Ace of Spades looked at the popularity of games designed around procedural, voxel-based worlds and tried to incorporate those ideas and mechanics into a first-person shooter. Unfortunately that game ended up being terrible. Even so, that wasn’t going to stop others from following suit, trying to strike a balance between player creativity and a tight, competitive FPS
Many have tried, some have succeeded, and today we have Blockstorm, possibly the best execution of the concept yet. Despite being in Early Access, what’s on offer here is well worth buying into. The game is a blast, and it’s only going to get better.
Blockstorm offers no campaign for the players, and no context behind the fighting itself. The game is pure PVP, boasting classic multiplayer game types such as Deathmatch and Team Deathmatch as well as the more modern control-point-based Assault. Blockstorm proves itself to be a straight-forward shooter, but an engaging one nonetheless.
Destructible geometry is nothing new to the shooter space. It’s a feature that’s been popping up frequently these last few years, but not many games take it to this extent. Nor do they actually allow for you to add to the environment, creating structures and barriers in the middle of combat.
This is where the real fun of the game is to be found. Every player is handed one-hundred blocks of their corresponding team’s color, and given full freedom to build with them what they wish. This often results in players barring themselves in houses, using the blocks as makeshift barriers from the enemies and placing themselves in the best possible position for the inevitable assault. Those plans can then very easily be thwarted as the enemy players dig in from the top of the building to exact revenge for the frustrating delay. Sometimes, the blocks are just used to spell out epithets directed at the opposing team. The game is random – fantastically so.
Blockstorm’s chaotic randomness is what sets it apart and gives the game a certain charm over many other shooters currently on the market. For a competitive shooter, it isn’t trying to take itself seriously. At least that’s how the community handles it at this point. This is not for the hardcore gamer looking for their next competitive fix, this is for the everygamer looking to have a good time.
While small, the Blockstorm community is active, and it’s never too hard to find a game. It also happens to be one of the more friendly communities I have come across in the shooter space, though people’s experiences will vary in that regard.

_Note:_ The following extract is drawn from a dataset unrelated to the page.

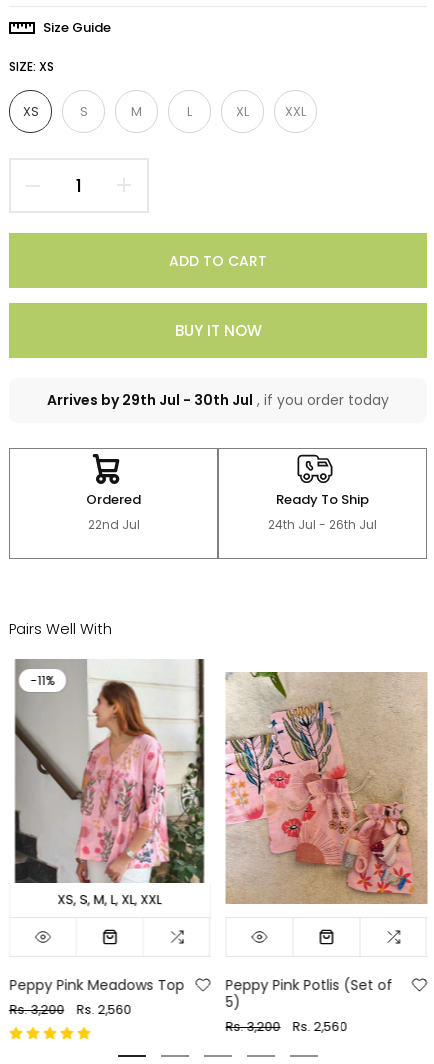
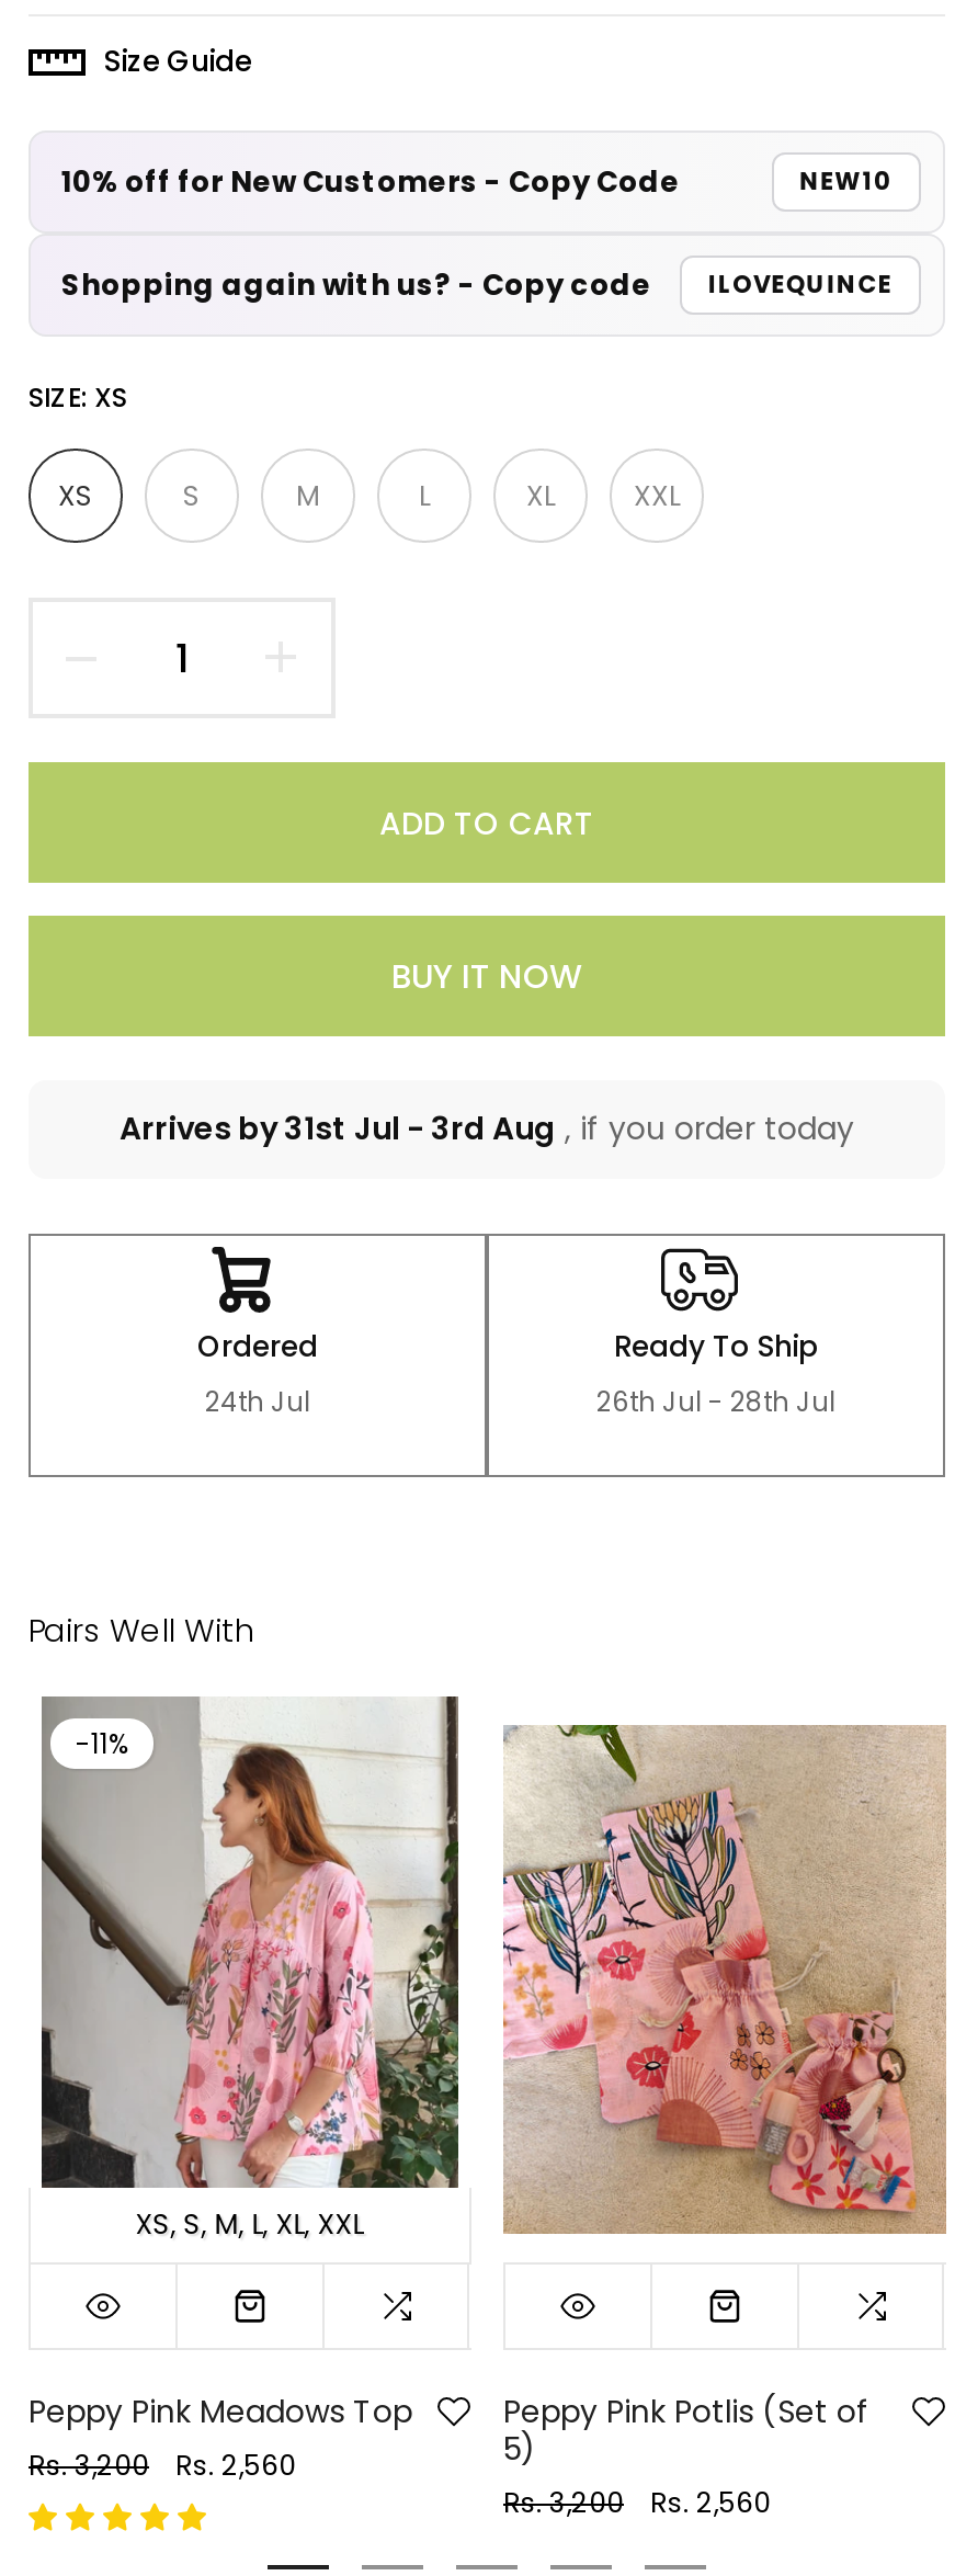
none -> [61,160,893,305] 10% off for New Customers - Copy Code | NEW10 | Shopping again with us? - Copy code | ILOVEQUINCE
[47,390,389,410] Arrives by29th Jul - 30th Jul , if you order today -> [120,1107,854,1151] Arrives by31st Jul - 3rd Aug , if you order today
[88,516,140,533] 22nd Jul -> [205,1383,310,1420] 24th Jul
[268,516,377,533] 24th Jul - 26th Jul -> [596,1383,835,1420] 26th Jul - 28th Jul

Even if the game doesn’t make a point to push its competitive aspects, Blockstorm still proves itself as a proper shooter. While it doesn’t compare to the elites of the genre, the gunplay found here is actually rather satisfying. Its admittedly small arsenal offers a good deal of variety between the different weapons, and all of the guns have a satisfying kick to them. The game also boasts a number of secondary weapons, such as a bazooka, C4, claymores, or grenades, just to add a bit more to the chaos.
At the moment there are only a handful of maps on offer to players. Luckily there’s an in-depth map creator, allowing players to build and distribute their own maps to the community. This provides endless amounts of content so long as the community keeps with it. The creator also extends to the players themselves, allowing them to create whatever voxel-based monstrosity they can imagine and use it as their avatar.
Blockstorm is game all about the players and, sadly, that’s the one thing it’s lacking. Again, it’s never too hard for players to find games for the more popular (and infinitely more fun) Deathmatch and Team Deathmatch game types, but it’s still a very small, if dedicated, community. In my time with the game, I often came across the same names day after day. That isn’t a bad thing, mind you. The more we played, the more people got comfortable with each other and the more entertaining the matches became. But without a larger community things like user-generated maps –something I see as the backbone of the title — will be next to useless.
Do I recommend Blockstorm? Yes, I do. It’s provided some of the most entertaining sessions I’ve had online in recent memory, and it has a lot of potential. While it’s lacking in overall content, what’s on offer is very well-done and can only get better over time. We just need players. The more players, the better this game is going to get. It’s as simple as that. So while I do advise people to be careful of buying in, considering the low player base, that’s also the only way this game will get the chance it deserves.